From his youth the French painter Édouard Vuillard had been friends with Ker-Xavier Roussel, Maurice Denis, Pierre Bonnard and Paul Sérusier, who became his colleagues of the group known as Les Nabis in 1889. Together with them he pursued a new Synthetist art inspired by the example of Paul Gauguin, in which direct observation of nature was less important and the reduction of forms and colours was taken to an extreme.
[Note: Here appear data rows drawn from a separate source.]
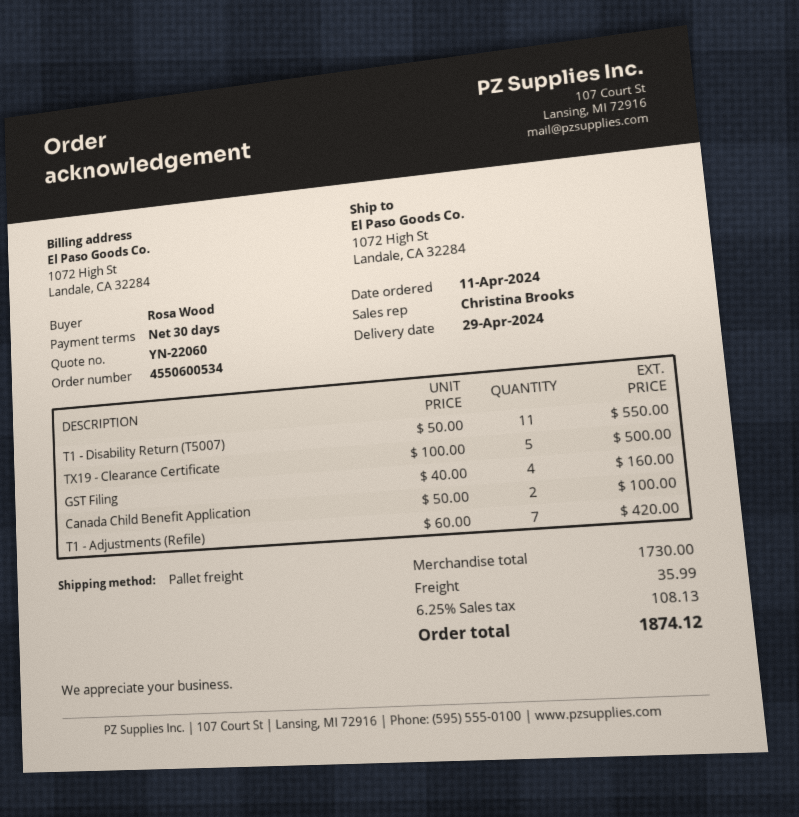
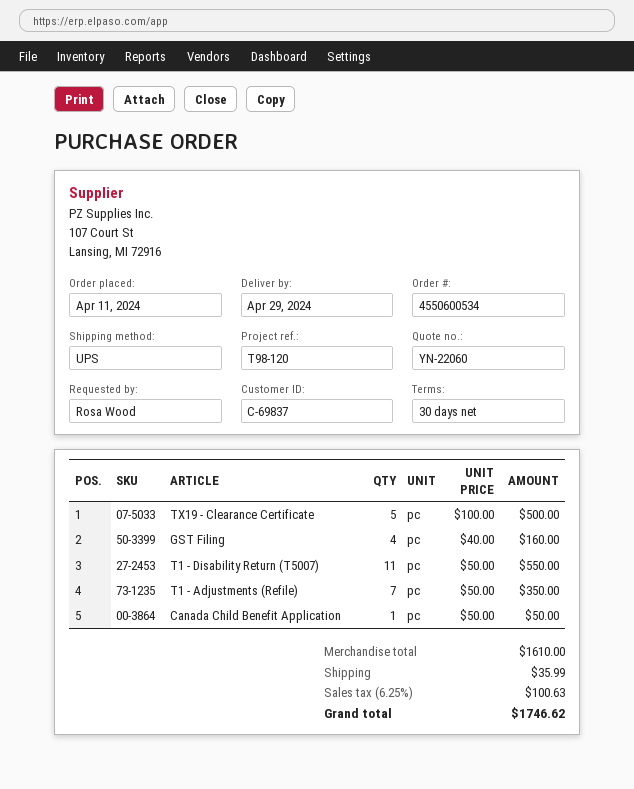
shipping method: pallet freight -> UPS
Canada Child Benefit Application: 2 x 50.00 = 100.00 -> 1 x 50.00 = 50.00
T1 - Adjustments (Refile): 7 x 60.00 = 420.00 -> 7 x 50.00 = 350.00
subtotal: 1730.00 -> 1610.00
tax: 6.25% = 108.13 -> 6.25% = 100.63
total: 1874.12 -> 1746.62

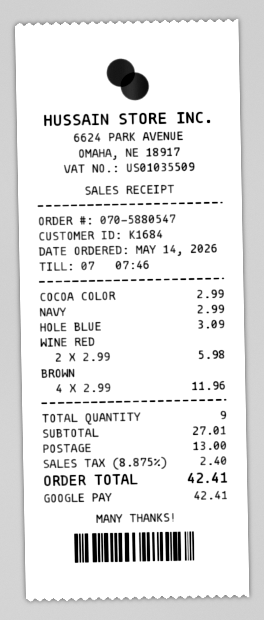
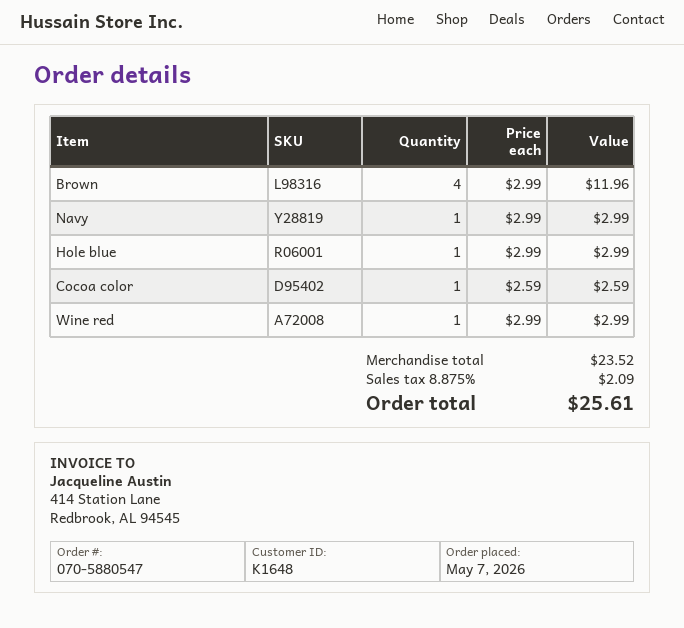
order date: 2026-05-14 -> 2026-05-07
customer number: K1684 -> K1648
COCOA COLOR: 1 x 2.99 = 2.99 -> 1 x 2.59 = 2.59
HOLE BLUE: 1 x 3.09 = 3.09 -> 1 x 2.99 = 2.99
WINE RED: 2 x 2.99 = 5.98 -> 1 x 2.99 = 2.99
subtotal: 27.01 -> 23.52
shipping: 13.00 -> none
tax: 8.875% = 2.40 -> 8.875% = 2.09
total: 42.41 -> 25.61

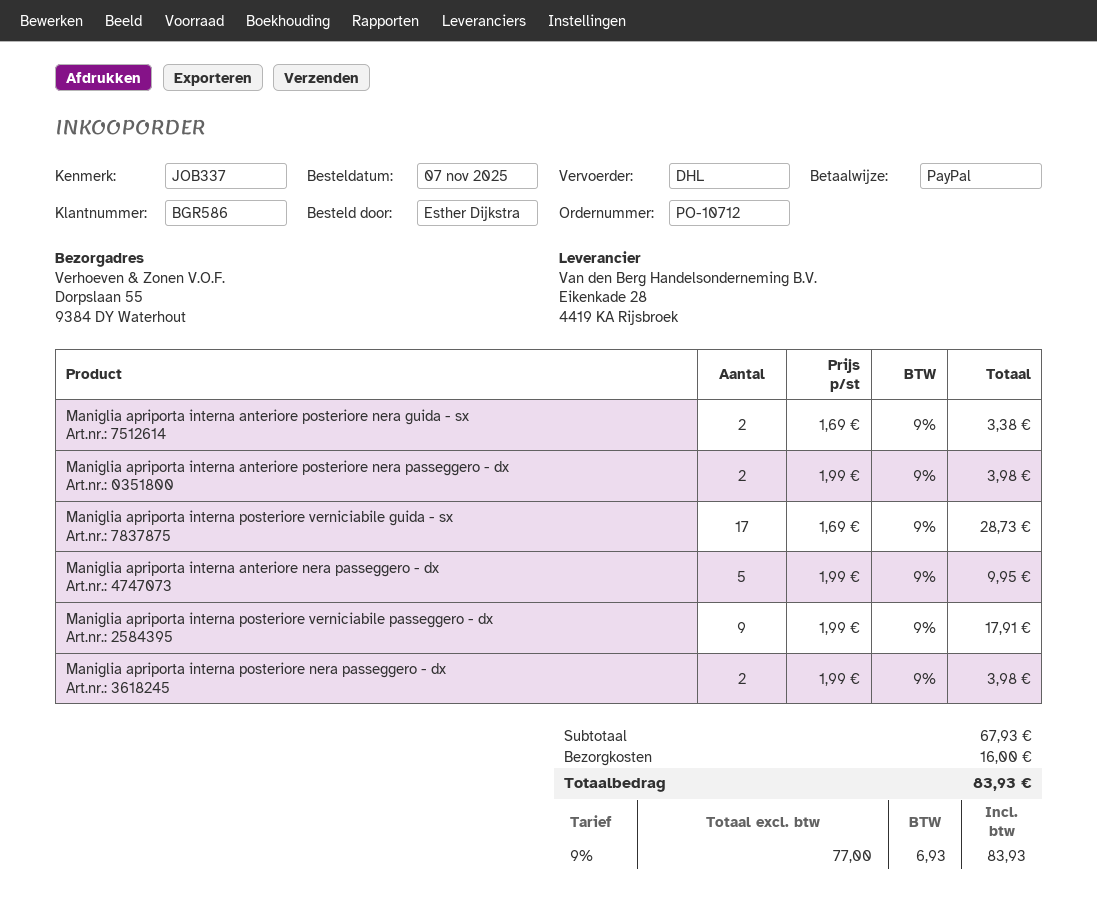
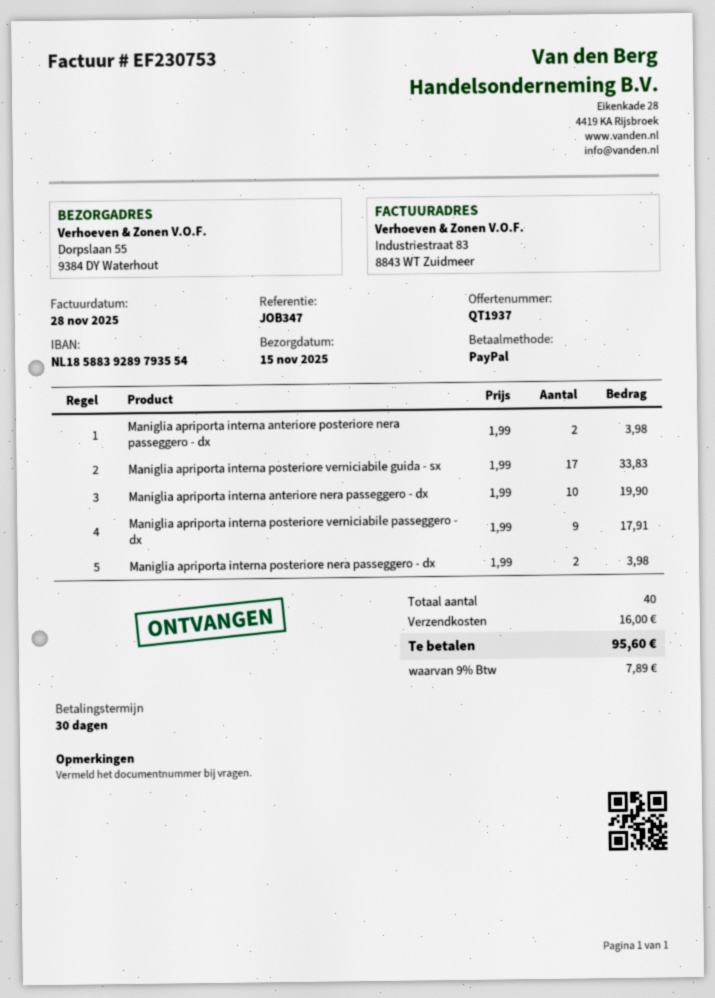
reference: JOB337 -> JOB347
Maniglia apriporta interna anteriore posteriore nera guida - sx: 2 x 1.69 = 3.38 -> none
Maniglia apriporta interna posteriore verniciabile guida - sx: 17 x 1.69 = 28.73 -> 17 x 1.99 = 33.83
Maniglia apriporta interna anteriore nera passeggero - dx: 5 x 1.99 = 9.95 -> 10 x 1.99 = 19.90
tax: 9% = 6.93 -> 9% = 7.89
total: 83.93 -> 95.60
After discontinuing his family’s military tradition in 1885 and attending the Académie Julian, in 1888 Vuillard was admitted to the École des Beaux-Arts. However, he soon shunned the rigidity of the academic school and teamed up with Bonnard and Sérusier, two of the most prominent representatives of the Nabis. Through his friendship with Aurélien Lugné-Poë, a theatre producer who introduced Symbolist drama to Paris, he enjoyed an intense relationship with the world of the theatre and was involved in founding the Théâtre de L’Oeuvre. He collaborated in the staging of several works, such as Maeterlinck’s L’Intruse and Les Aveugles, and Alfred Jarry’s Ubu roi. The Nabis’ association with La Revue Blanche during the 1890s enabled him to contribute to the review as an illustrator. His friendship with its editors, the Natanson brothers, brought him his first commissions for series of decorative panels.

When the century turned Vuillard’s style tended towards greater naturalism. He came into contact with the Hessel family and a close relationship sprang up between them. As a result the Hessels’ circle of friends became the new clientele for his landscapes and, in particular, his portraits, which eventually would form the predominant genre in his painting. He portrayed the sitters in domestic, indoor settings, capturing the fashions and ways of life of the haute bourgeoisie of the period.

At the end of his life Vuillard received important public commissions to produce large mural paintings, such as in the Palais Chaillot in 1936 and the Geneva headquarters of the League of Nations in 1937.He died in 1940 following the German invasion; two years after the Musée des Arts Décoratifs staged a retrospective of his oeuvre.